In the proposed scheme, a min heap is used to store the reschedule times of unschedulable queues. When a queue becomes unschedulable due to the exhaustion of tokens, its reschedule time is computed and inserted into a min heap. For instance, assume that we have 11 elements in the heap, as shown in Figure 3. Upon adding a new queue, it is added to the array element position for index 12. The new queue's reschedule time is compared with its parent's value and the values are swapped if it is smaller than the parent's value. The swapping will be repeated until the newly added queue is placed in the right position of a heap. This process does not require inserting a new element in an array. The insertion time complexity is  $O(\log(n))$ , where *n* is the number of elements in a heap. The reschedule time of a root is compared with current time at the end of each packet processing, and a root is deleted from a heap when its reschedule time is smaller than the current time. Root removal has a time complexity of  $O(\log(n))$ . It continues until no node with its reschedule time less than the current time is found. Again, this process does not require removing an element from an array. The size of *n* can affect the performance if it does not fit in the cache of a processor core.
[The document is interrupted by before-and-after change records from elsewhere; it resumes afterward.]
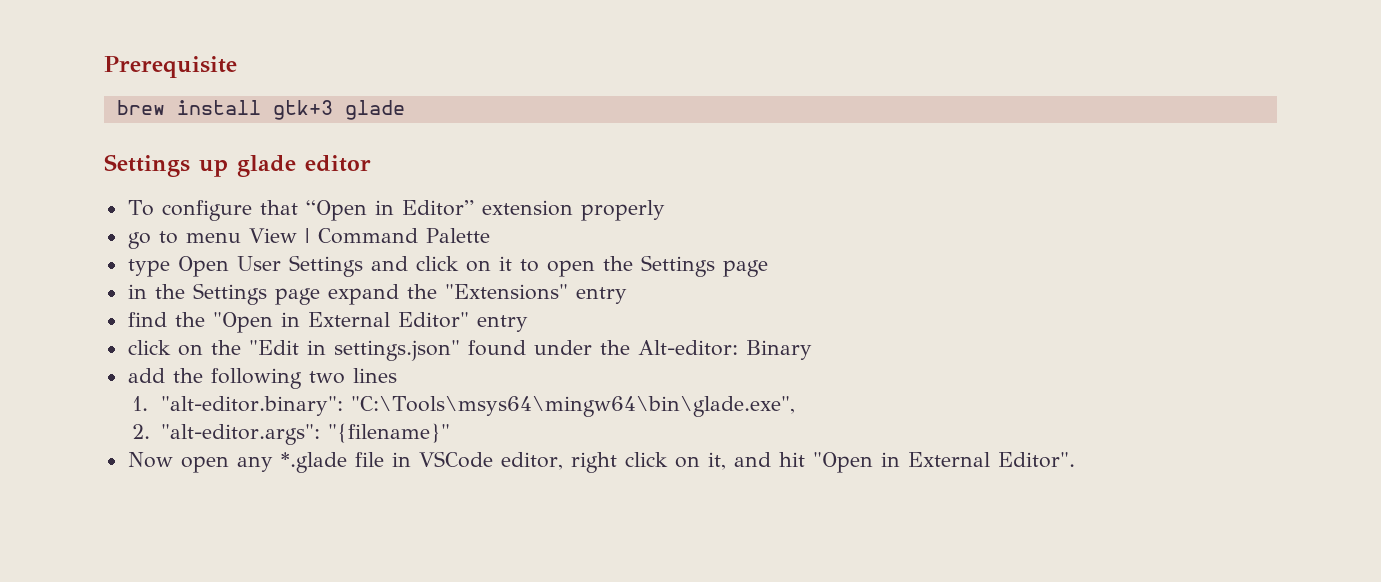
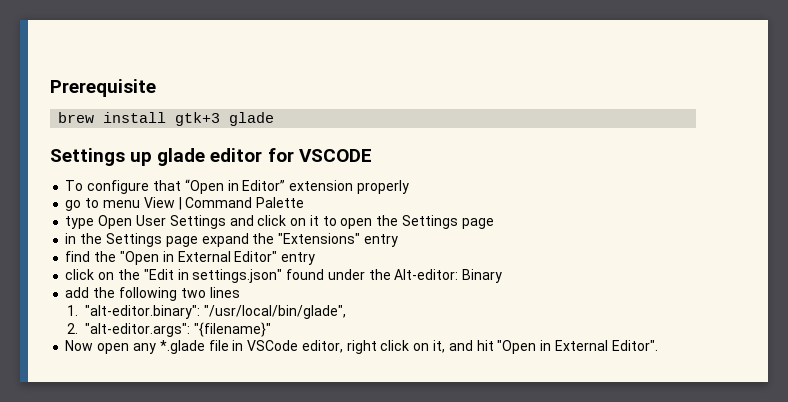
- Settings up glade editor
+ Settings up glade editor for VSCODE
- 1. "alt-editor.binary": "C:\Tools\msys64\mingw64\bin\glade.exe",
+ 1. "alt-editor.binary": "/usr/local/bin/glade",

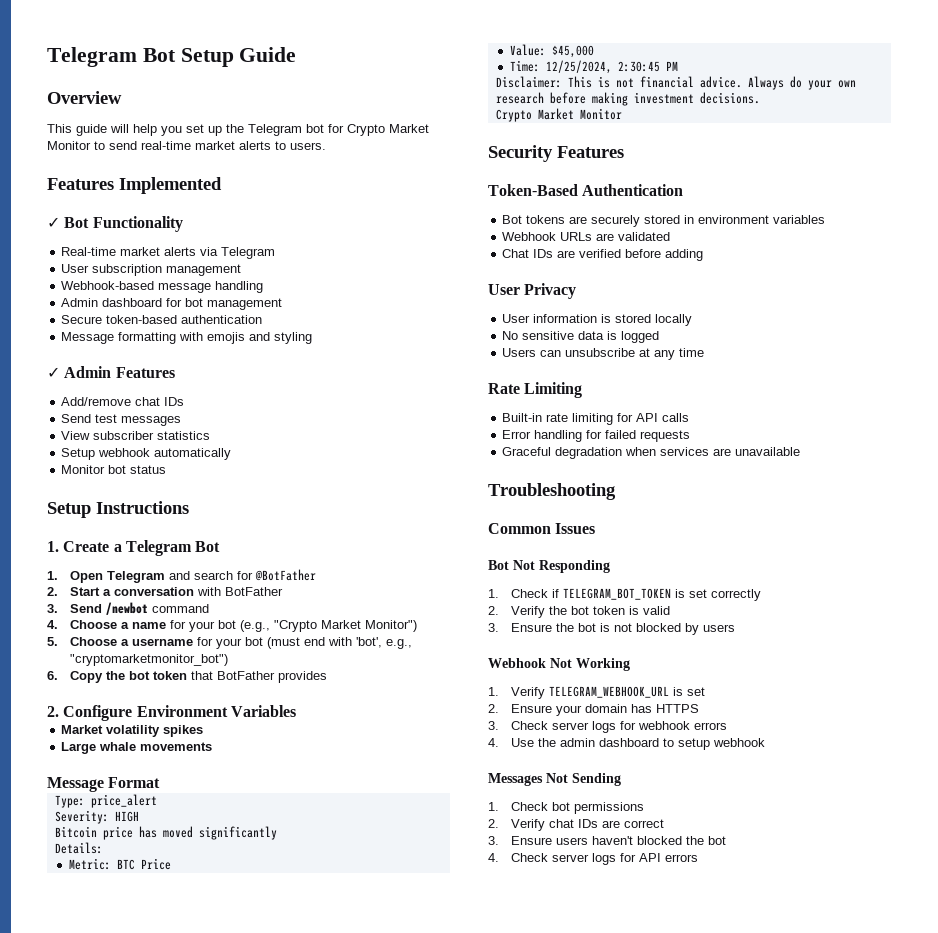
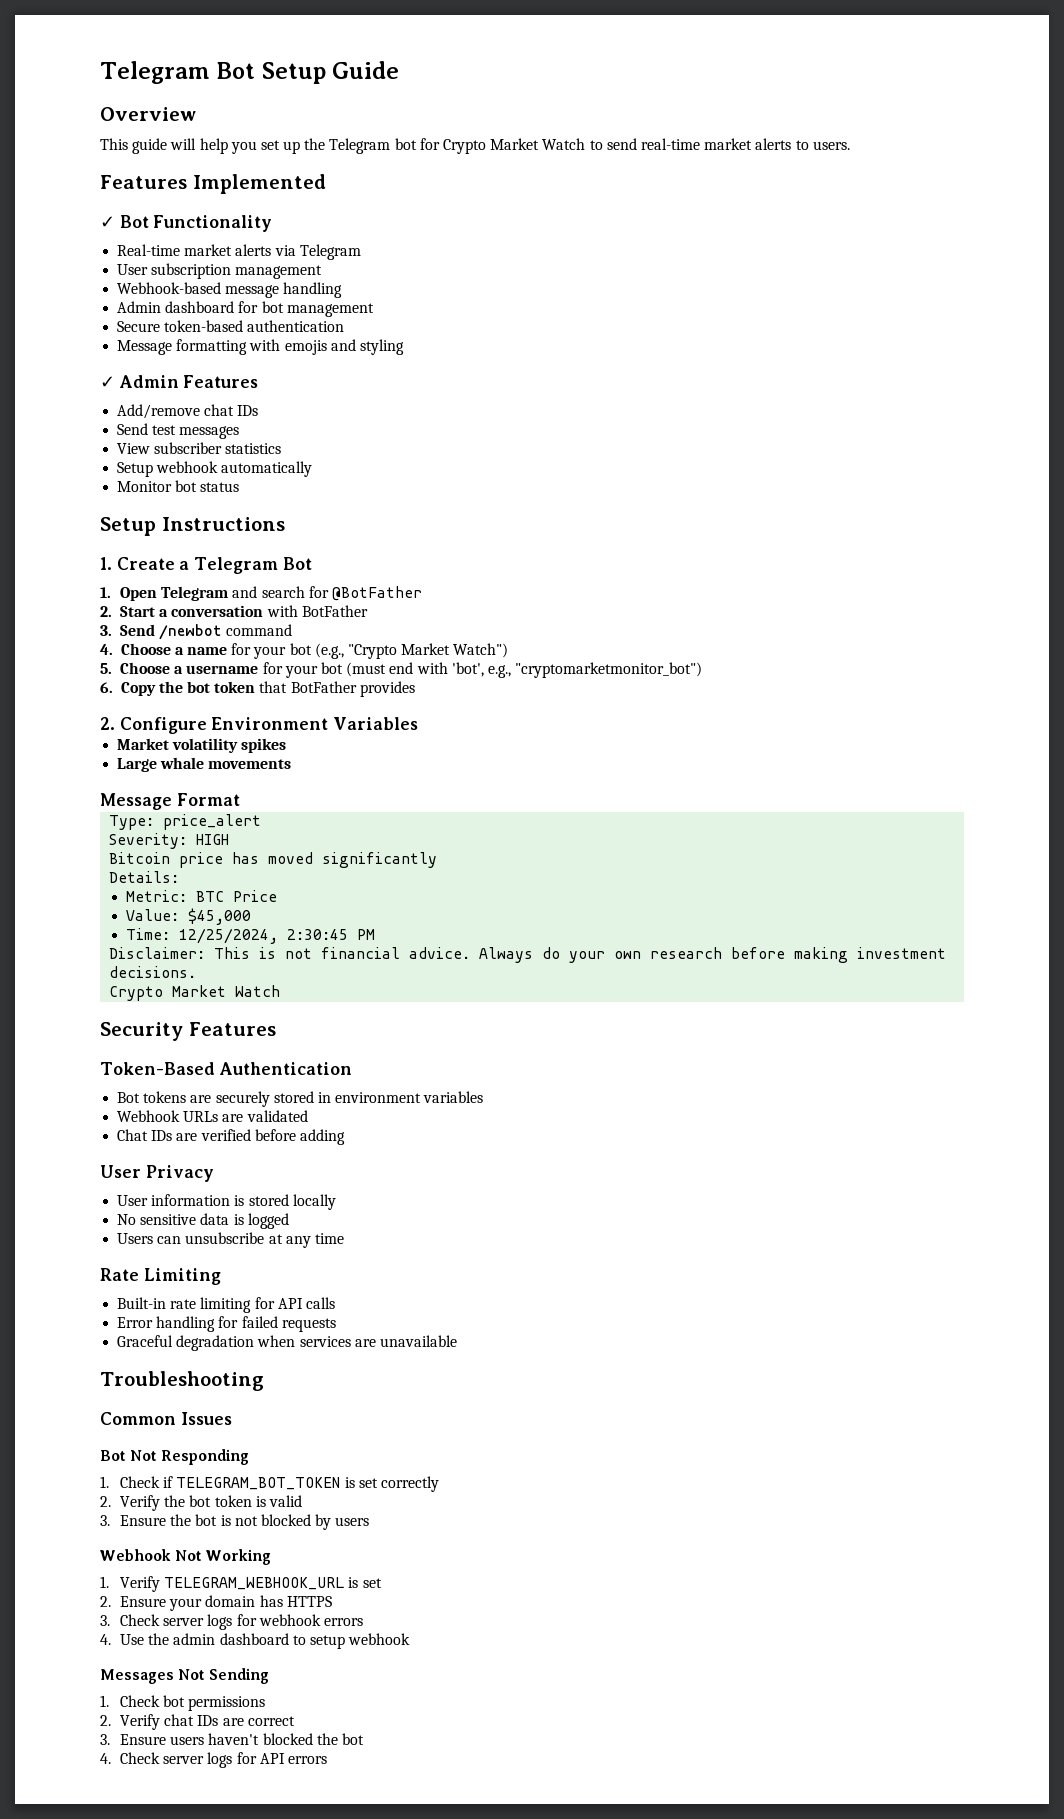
- This guide will help you set up the Telegram bot for Crypto Market Monitor to send real-time market alerts to users.
+ This guide will help you set up the Telegram bot for Crypto Market Watch to send real-time market alerts to users.
- 4. Choose a name for your bot (e.g., "Crypto Market Monitor")
+ 4. Choose a name for your bot (e.g., "Crypto Market Watch")
  Always do your own research before making investment decisions.
- Crypto Market Monitor
+ Crypto Market Watch

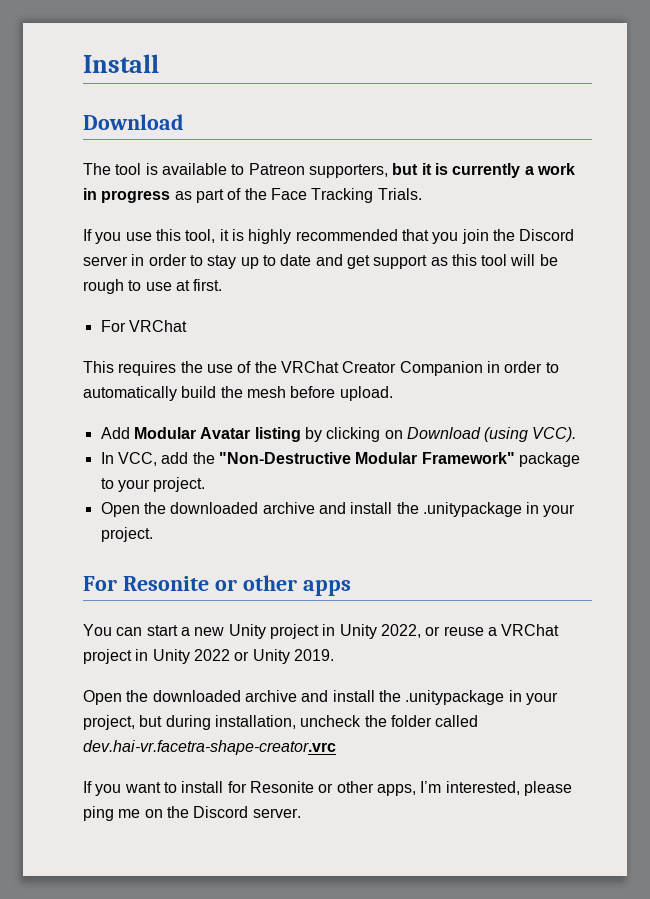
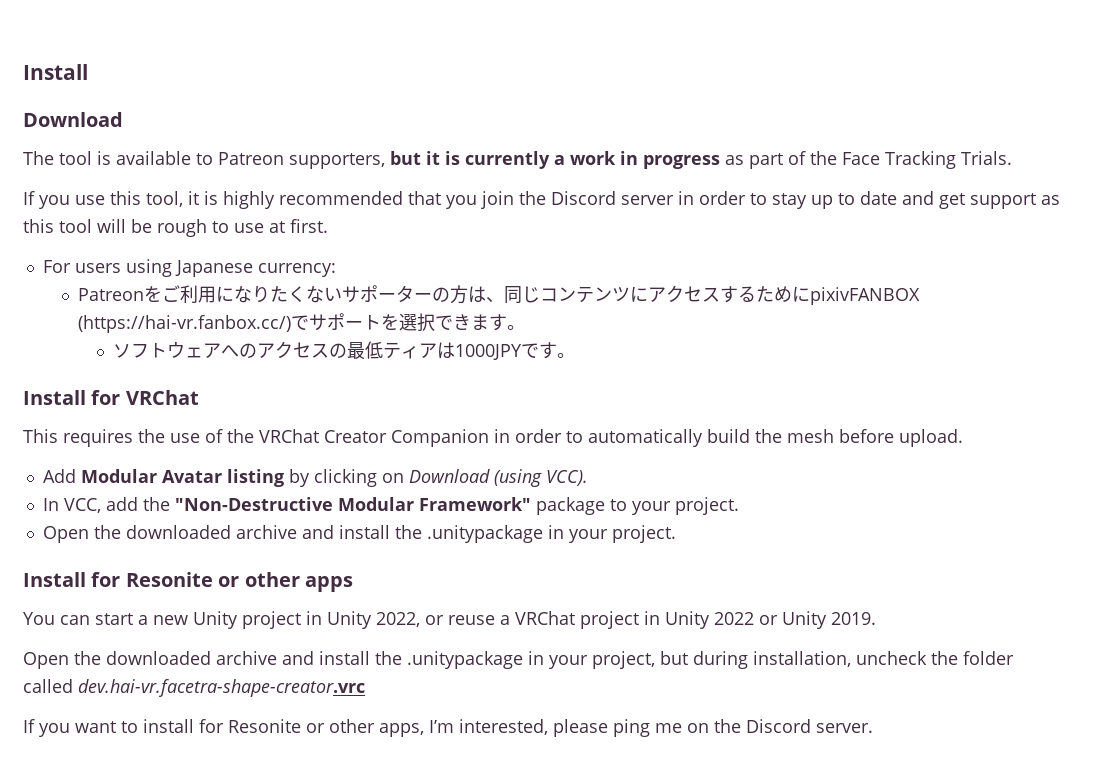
- For VRChat
+ For users using Japanese currency:
+ Patreonをご利用になりたくないサポーターの方は、同じコンテンツにアクセスするためにpixivFANBOX (https://hai-vr.fanbox.cc/)でサポートを選択できます。
+ ソフトウェアへのアクセスの最低ティアは1000JPYです。
+ Install for VRChat
- For Resonite or other apps
+ Install for Resonite or other apps

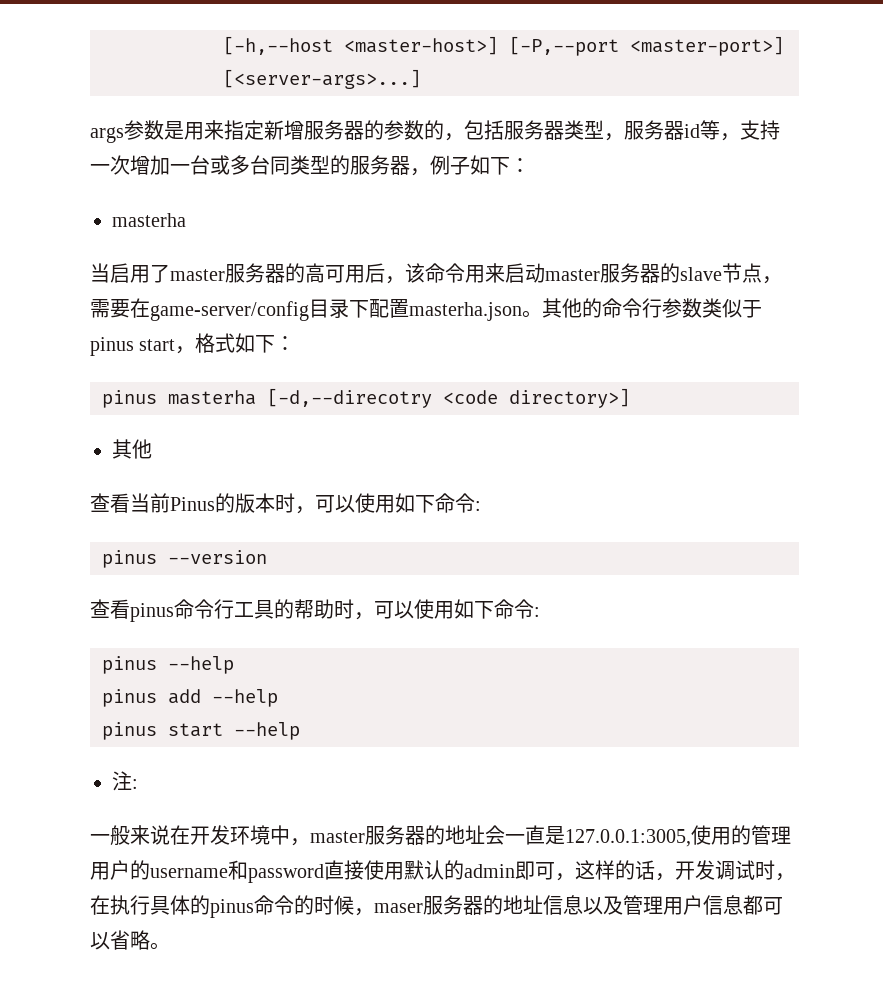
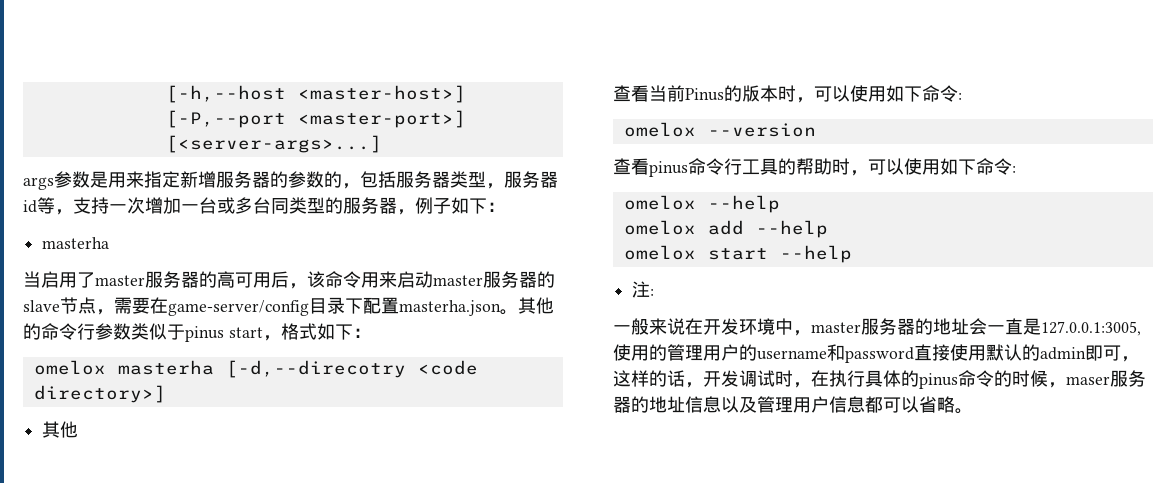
- pinus masterha [-d,--direcotry <code directory>]
+ omelox masterha [-d,--direcotry <code directory>]
- pinus --version
+ omelox --version
- pinus --help
- pinus add --help
+ omelox --help
+ omelox add --help
- pinus start --help
+ omelox start --help

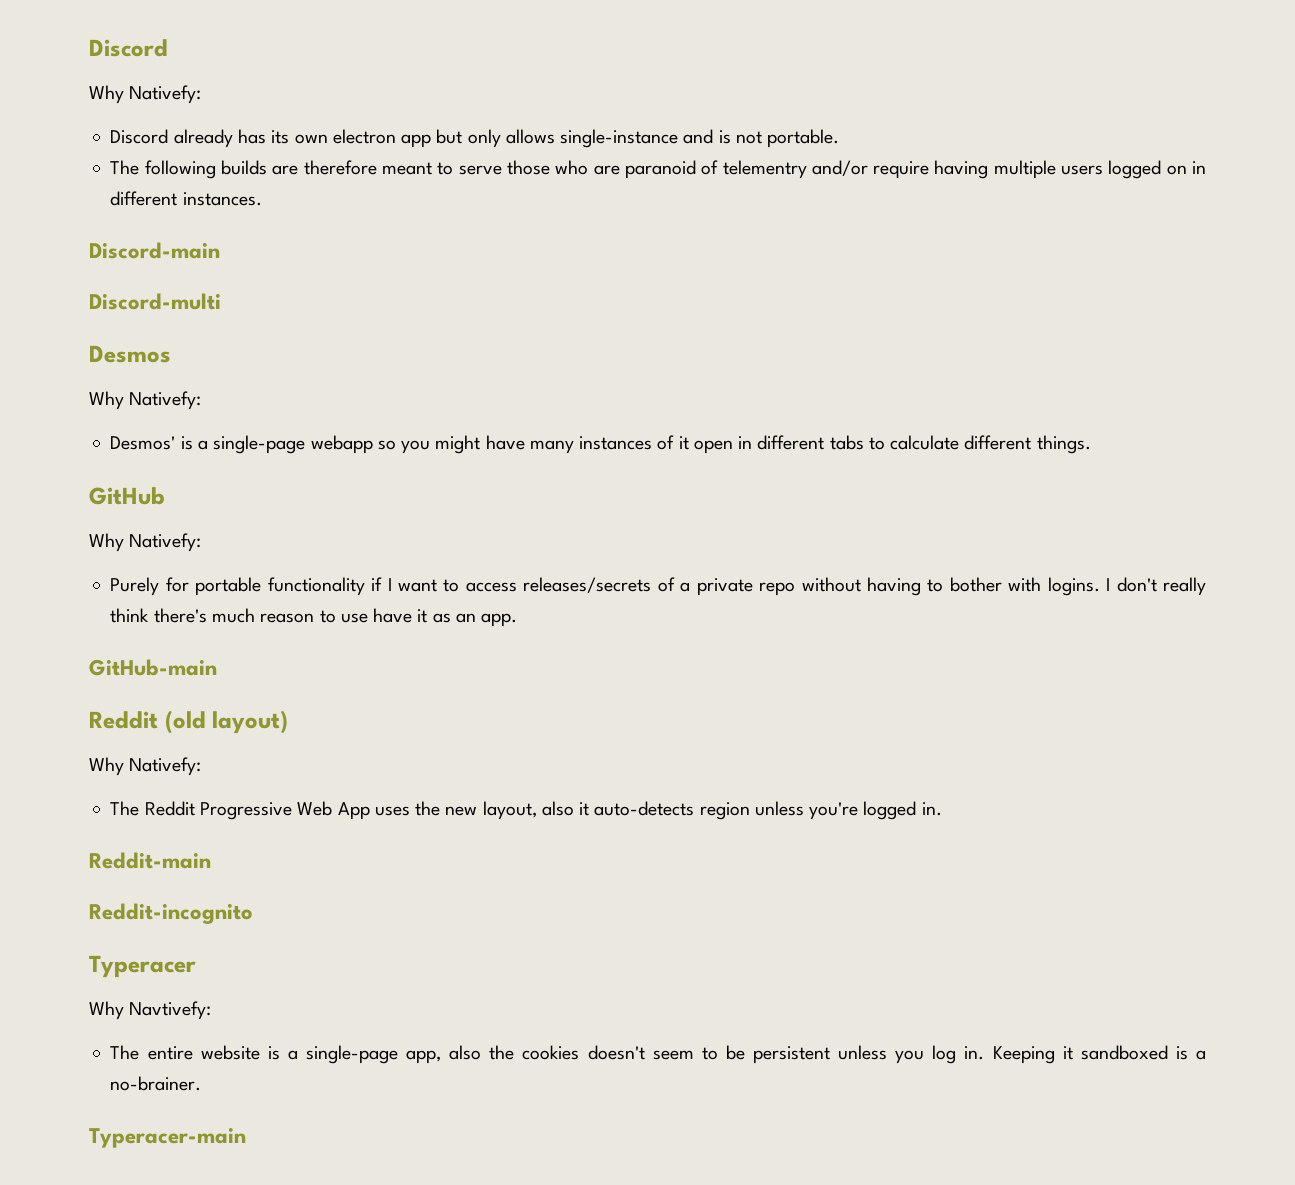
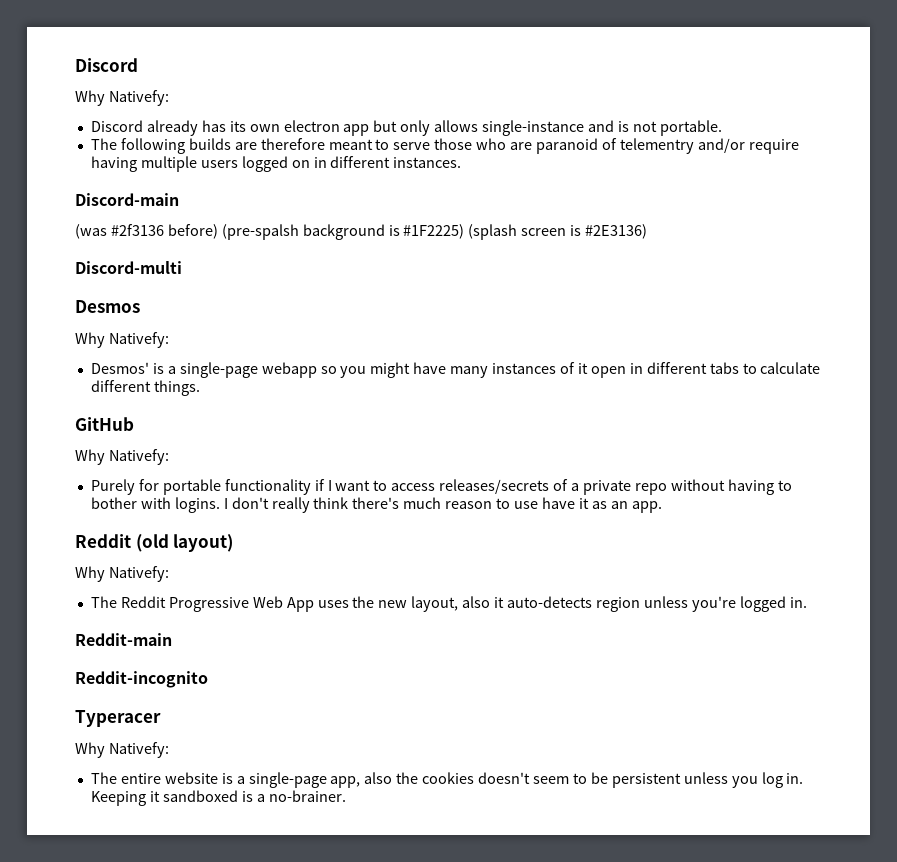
+ (was #2f3136 before) (pre-spalsh background is #1F2225) (splash screen is #2E3136)
- GitHub-main
  Typeracer
- Why Navtivefy:
+ Why Nativefy:
- Typeracer-main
3.1.3. Mapping Parallelized Heaps on Manycores and Optimizing Memory Hierarchy. In the proposed scheme, to speed up the insertion and deletion of a heap, we partition the heap and map it on parallel processor cores. Insertion into a heap is triggered by scheduling of a packet. Assuming that a packet is scheduled out of queue i, its packet processing is performed by a randomly assigned processor core j and is followed by the token bucket update. The queue number i is inserted into a heap managed by the core j if the token bucket becomes negative upon a packet schedule. Since the packet is randomly assigned to processor core j, each core has roughly the same number of unschedulable queues in its heap.

Partitioning a heap and mapping it on multiple cores offers several important benefits. Each partitioned heap mapped on a single core can process insertion and deletion of nodes independently with respect to other cores. As long as a node satisfies the heap property within its own heap, a node may be inserted into any heap. Therefore, many different partitions can exist and mapping can be flexible depending on the optimization goal, for example, load balancing. Second, heap partitioning does not require interprocessor communications among cores because insertion and deletion do not depend on operations on other heaps. This independence is a crucial property to relieve the complexity to maintain cache coherency and a locking mechanism. Third, dividing *n* nodes into roughly *p* groups of  $\frac{n}{p}$  nodes can lead to execution time reduction because the reduced size of data can fit in the data cache for fast access. Finally, once the array implementing a heap is allocated on the cache, it does not have to be flushed out from the cache. When a new queue is inserted into a heap or a root is removed from the heap, only the values written into the array elements change and the current size of a heap is modified. Thus, cache locking shown in Figure 4 can be effectively used to allocate the space for a heap. If the size of a locked cache portion is L,  $\frac{L}{node \ size}$  of nodes are permanently pinned on the cache and guarantee steady performance of insertion or deletion process. The nodes not covered by the size of L can be allocated dynamically on the off-chip memory.

#### 3.2. Modeling the Number of Reschedules and the Size of Heaps

3.2.1. Modeling for a Single Queue. Estimating the number of reschedules and the size of a heap under various configurations and input traffic patterns are crucial in terms of accessing the performance and cost impact of the proposed solution under various stressful scenarios. To estimate the number of reschedules generated and the average size of a heap per processor core, we resort to stochastic modeling. Once the statistics for the packet size and interpacket arrival time of different flows are collected, we can use them to estimate the number of reschedules generated (performance overhead) and the average size of a heap per processor core (memory footprint).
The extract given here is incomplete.